◆ Activity:
Print, exactly as they appear in the listing below, the lines from the line with "folder called brutpop_LEDirector" to the line with "git clone https://github.com/jbloit/brutpop_LEDirector.git", with both end lines kept.
··· Dataset records ···
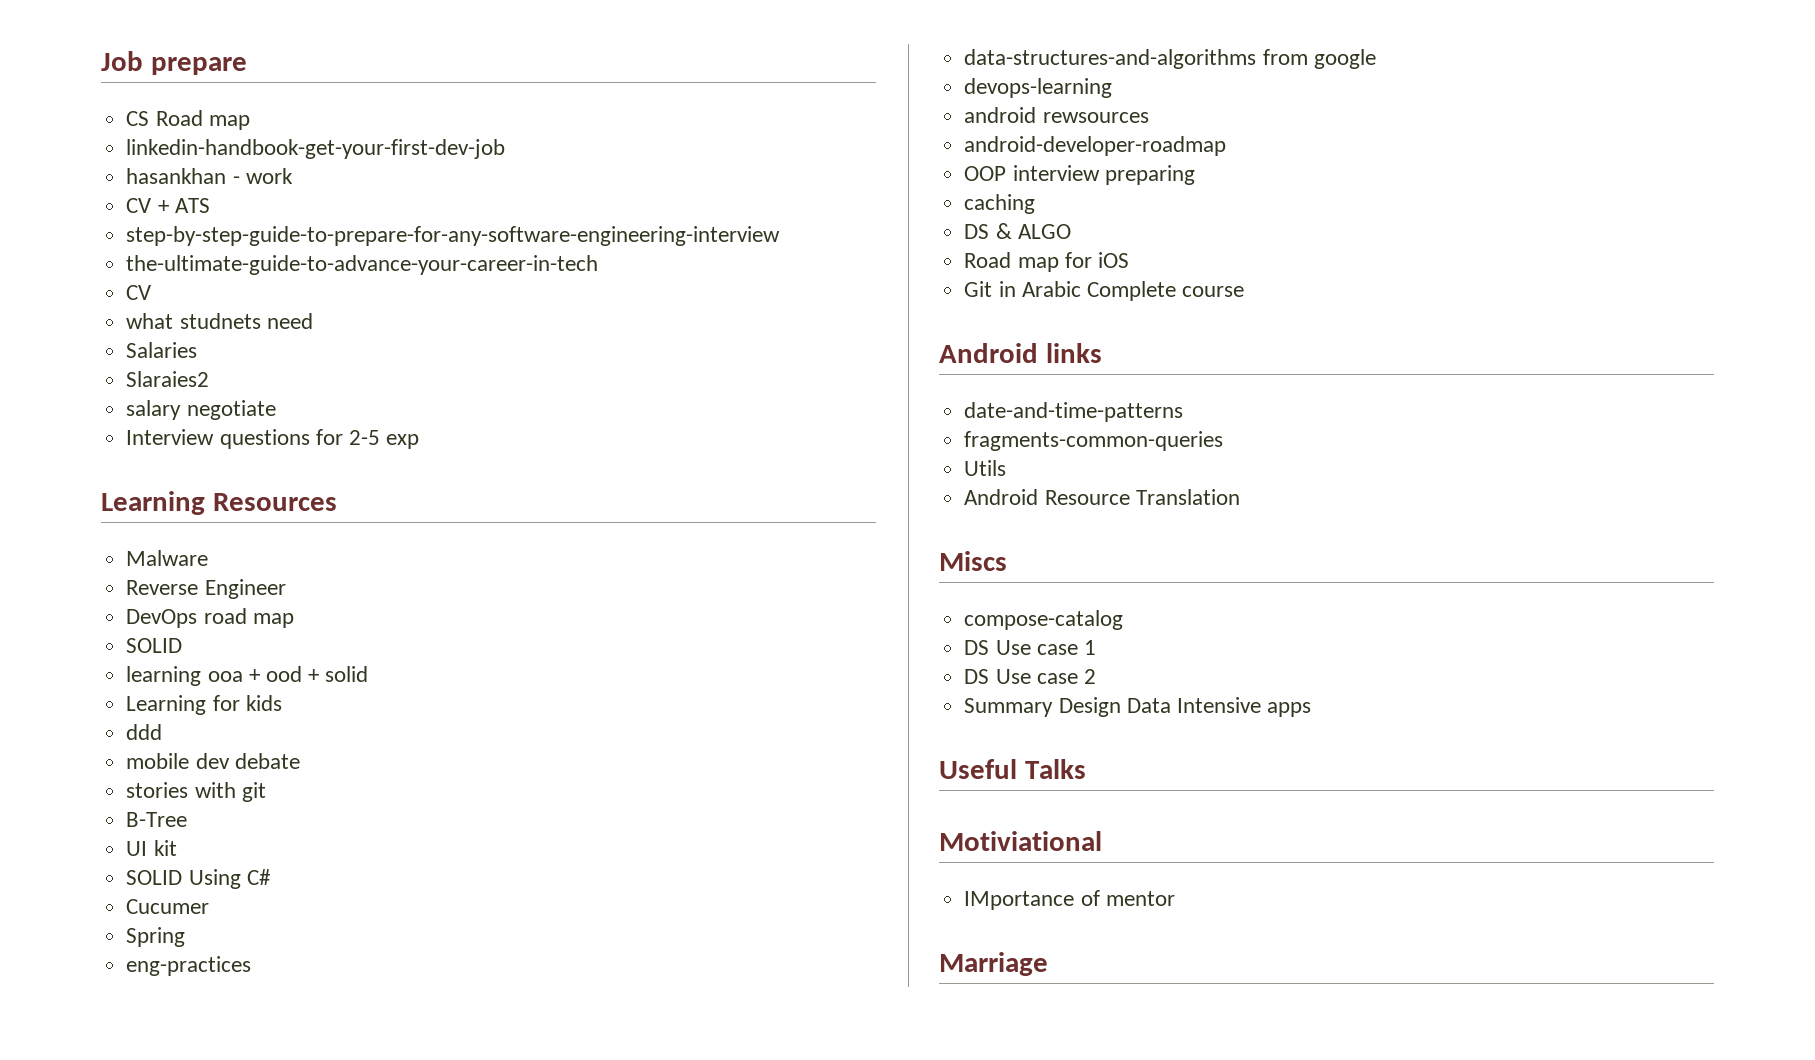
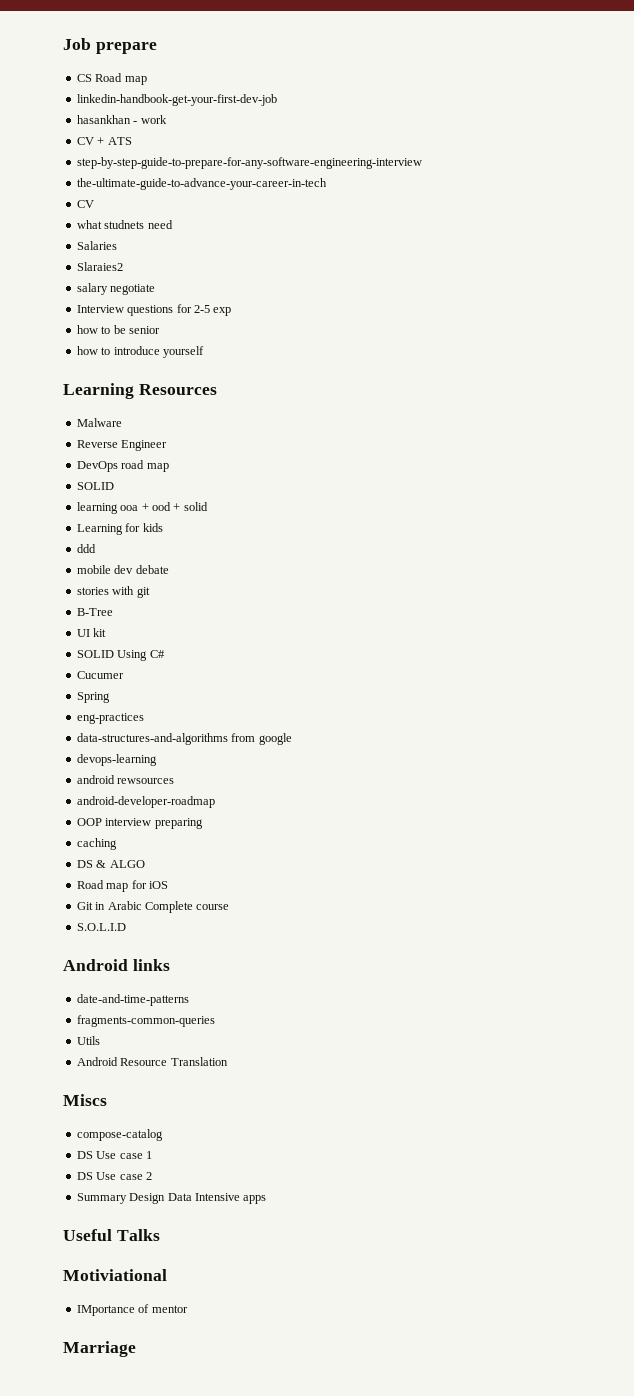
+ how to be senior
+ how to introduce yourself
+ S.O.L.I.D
···
··· Dataset records ···
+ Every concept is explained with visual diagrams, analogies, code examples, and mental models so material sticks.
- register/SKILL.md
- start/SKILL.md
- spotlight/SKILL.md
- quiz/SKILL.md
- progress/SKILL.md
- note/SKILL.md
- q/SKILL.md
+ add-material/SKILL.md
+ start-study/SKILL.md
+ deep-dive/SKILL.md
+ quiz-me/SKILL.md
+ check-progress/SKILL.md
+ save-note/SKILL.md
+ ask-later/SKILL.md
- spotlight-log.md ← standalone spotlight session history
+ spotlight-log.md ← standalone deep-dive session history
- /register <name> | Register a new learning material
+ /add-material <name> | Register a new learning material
···
··· Dataset records ···
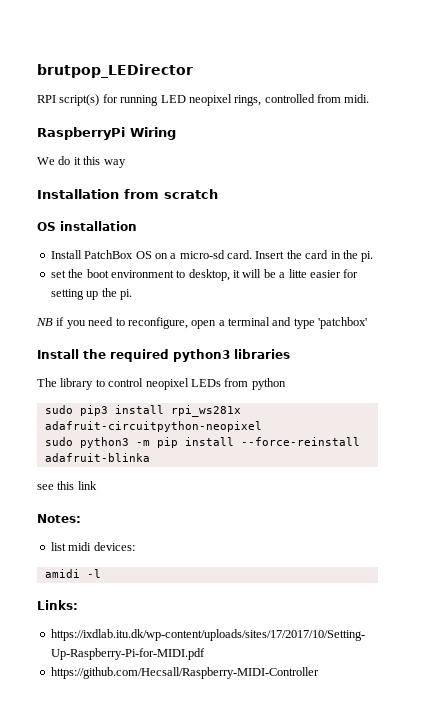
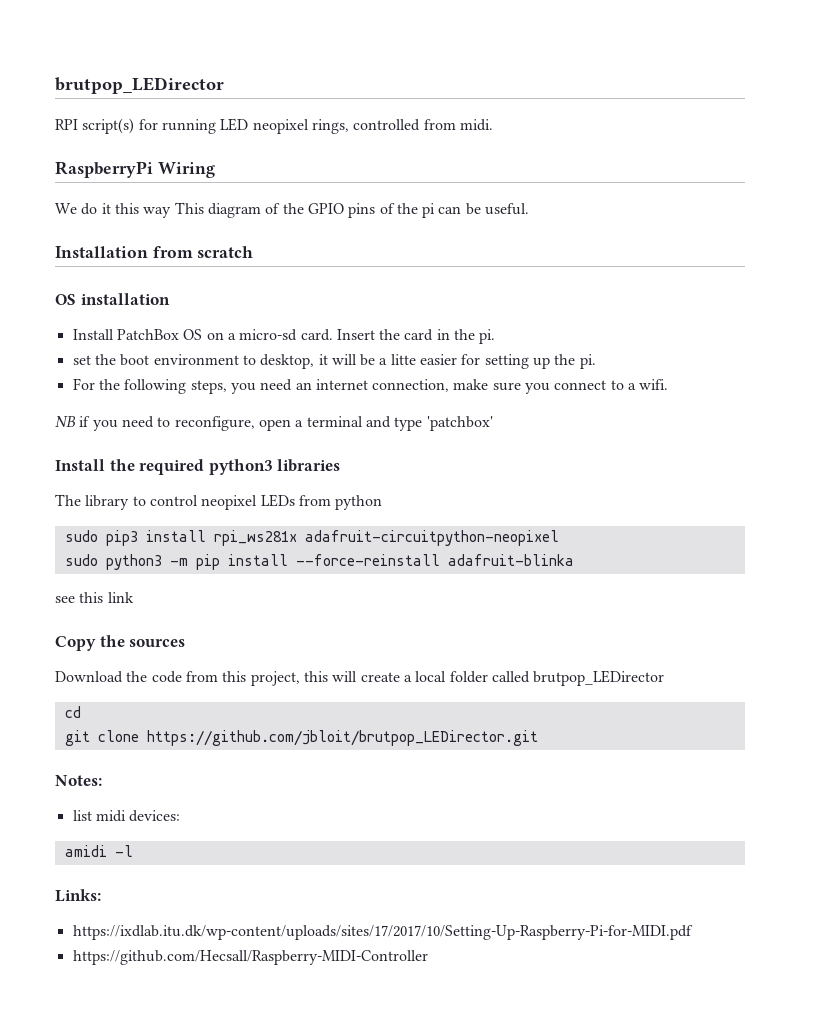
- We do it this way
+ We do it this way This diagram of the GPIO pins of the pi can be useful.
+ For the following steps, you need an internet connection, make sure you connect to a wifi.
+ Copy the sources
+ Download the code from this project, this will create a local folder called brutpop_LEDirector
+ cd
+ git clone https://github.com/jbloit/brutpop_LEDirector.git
···
◆ Written solution:
+ Download the code from this project, this will create a local folder called brutpop_LEDirector
+ cd
+ git clone https://github.com/jbloit/brutpop_LEDirector.git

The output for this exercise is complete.